<<<<
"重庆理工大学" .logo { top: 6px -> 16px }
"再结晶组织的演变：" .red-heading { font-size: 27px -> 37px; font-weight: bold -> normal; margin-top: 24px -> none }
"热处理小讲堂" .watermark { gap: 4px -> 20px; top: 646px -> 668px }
>>>>
<<<<
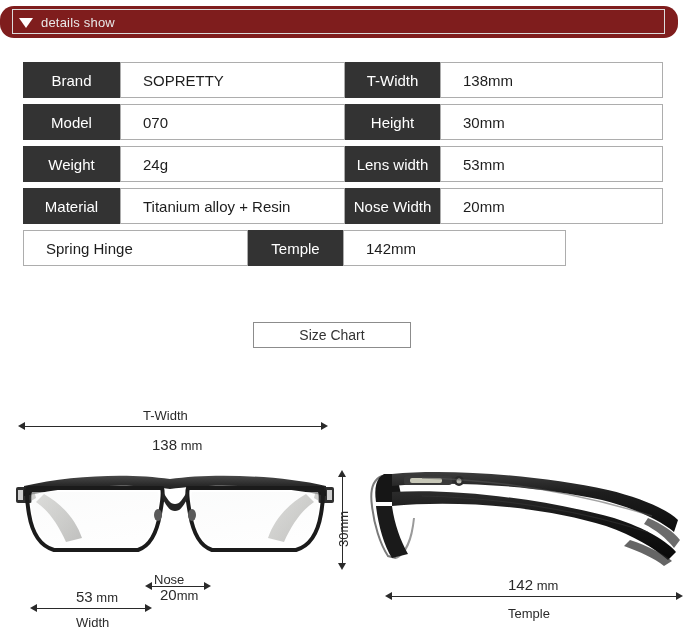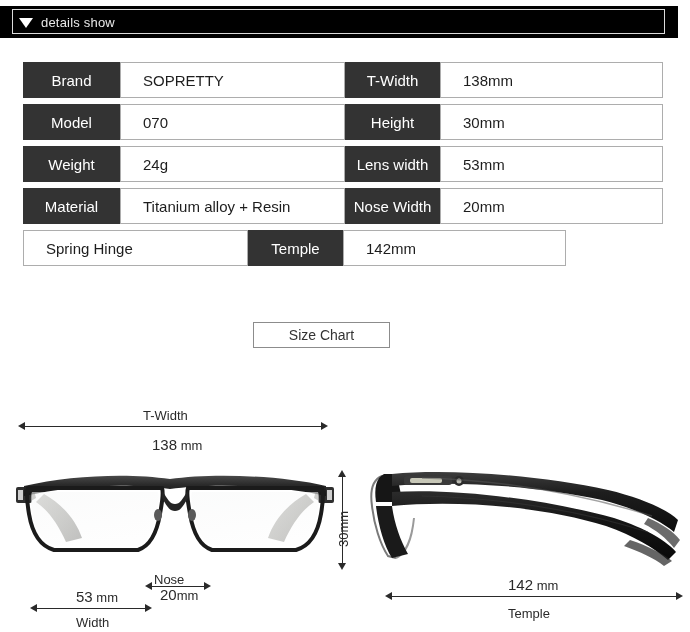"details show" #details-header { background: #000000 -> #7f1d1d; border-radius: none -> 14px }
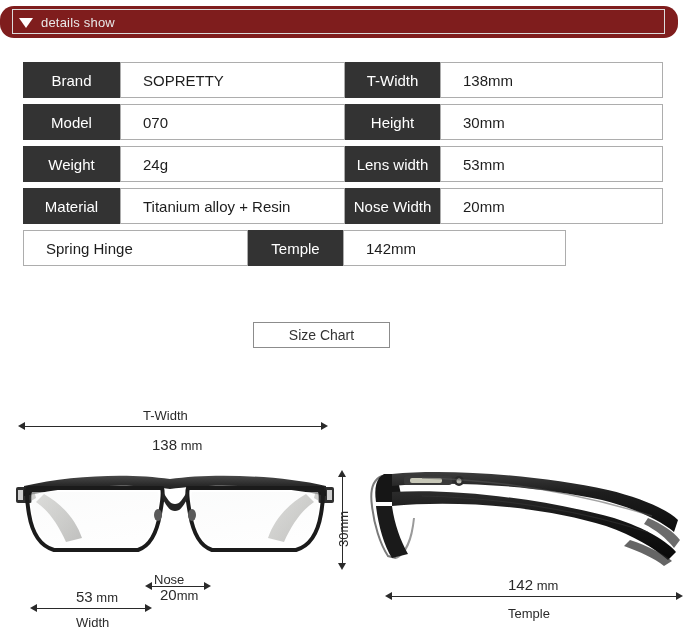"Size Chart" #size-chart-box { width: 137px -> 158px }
>>>>
<<<<
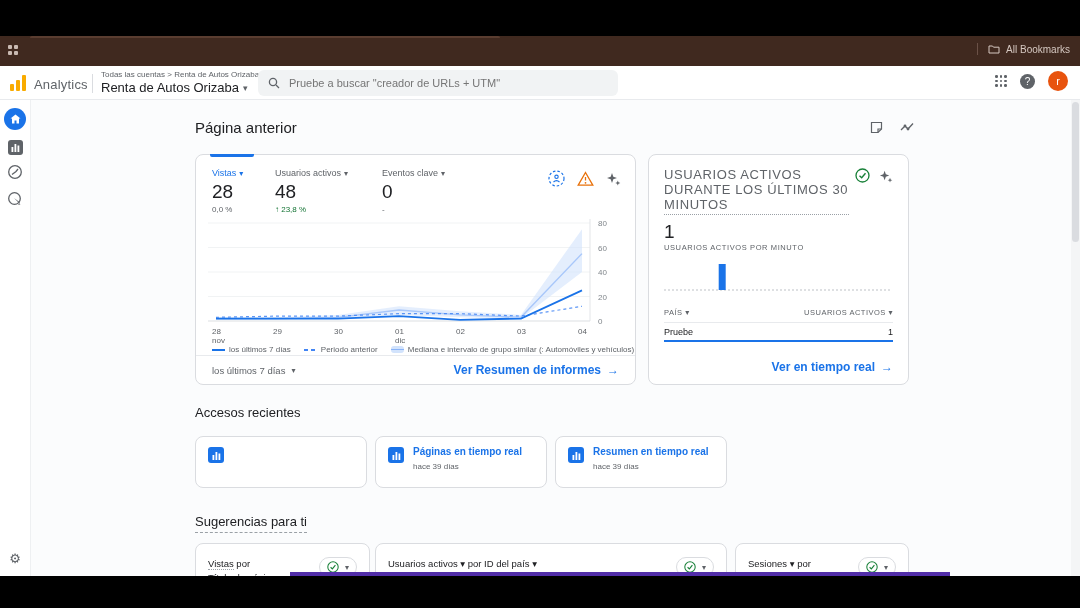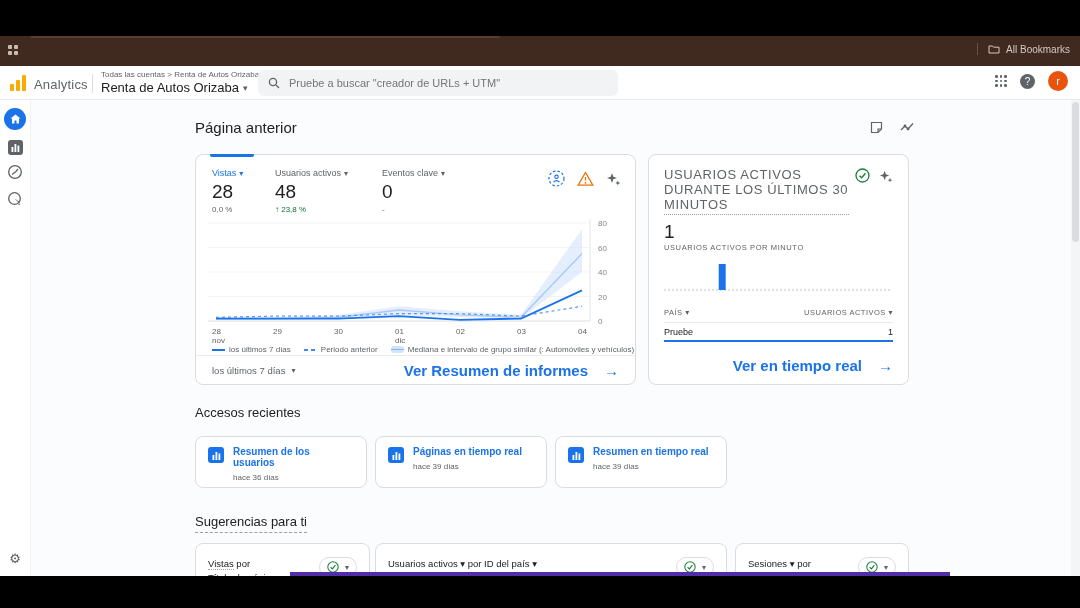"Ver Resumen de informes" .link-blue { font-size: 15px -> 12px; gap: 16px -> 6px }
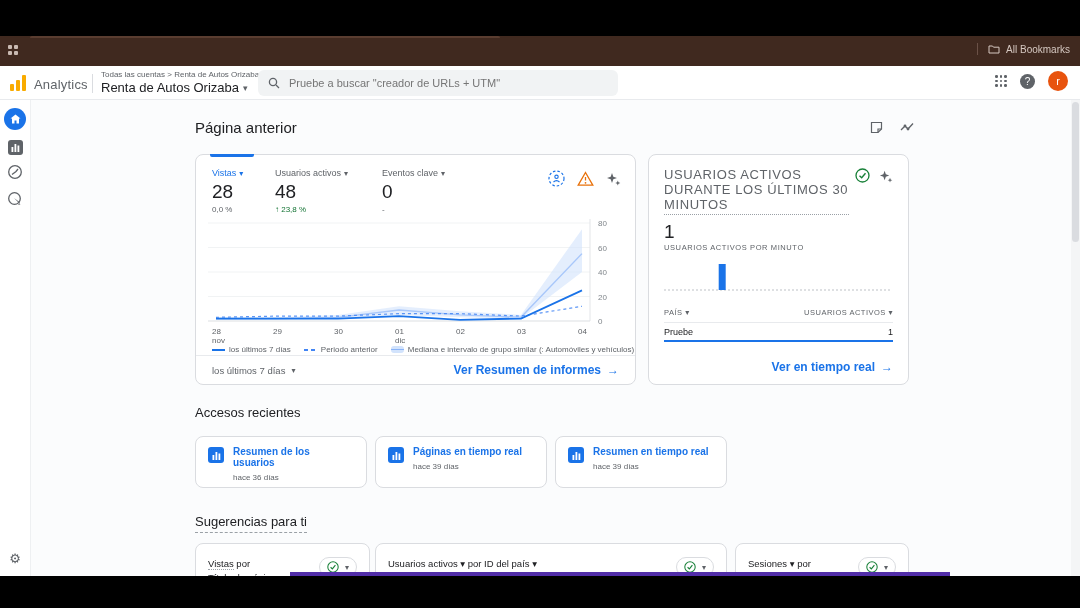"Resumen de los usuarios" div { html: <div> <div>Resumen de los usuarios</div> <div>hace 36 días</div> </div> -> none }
>>>>
TASK OBJECTIVE
The answer is the run of lines above from the line containing "top: 6px ->" through the line containing "gap: 4px ->", copied exactly and alone.

ANSWER AREA
"重庆理工大学" .logo { top: 6px -> 16px }
"再结晶组织的演变：" .red-heading { font-size: 27px -> 37px; font-weight: bold -> normal; margin-top: 24px -> none }
"热处理小讲堂" .watermark { gap: 4px -> 20px; top: 646px -> 668px }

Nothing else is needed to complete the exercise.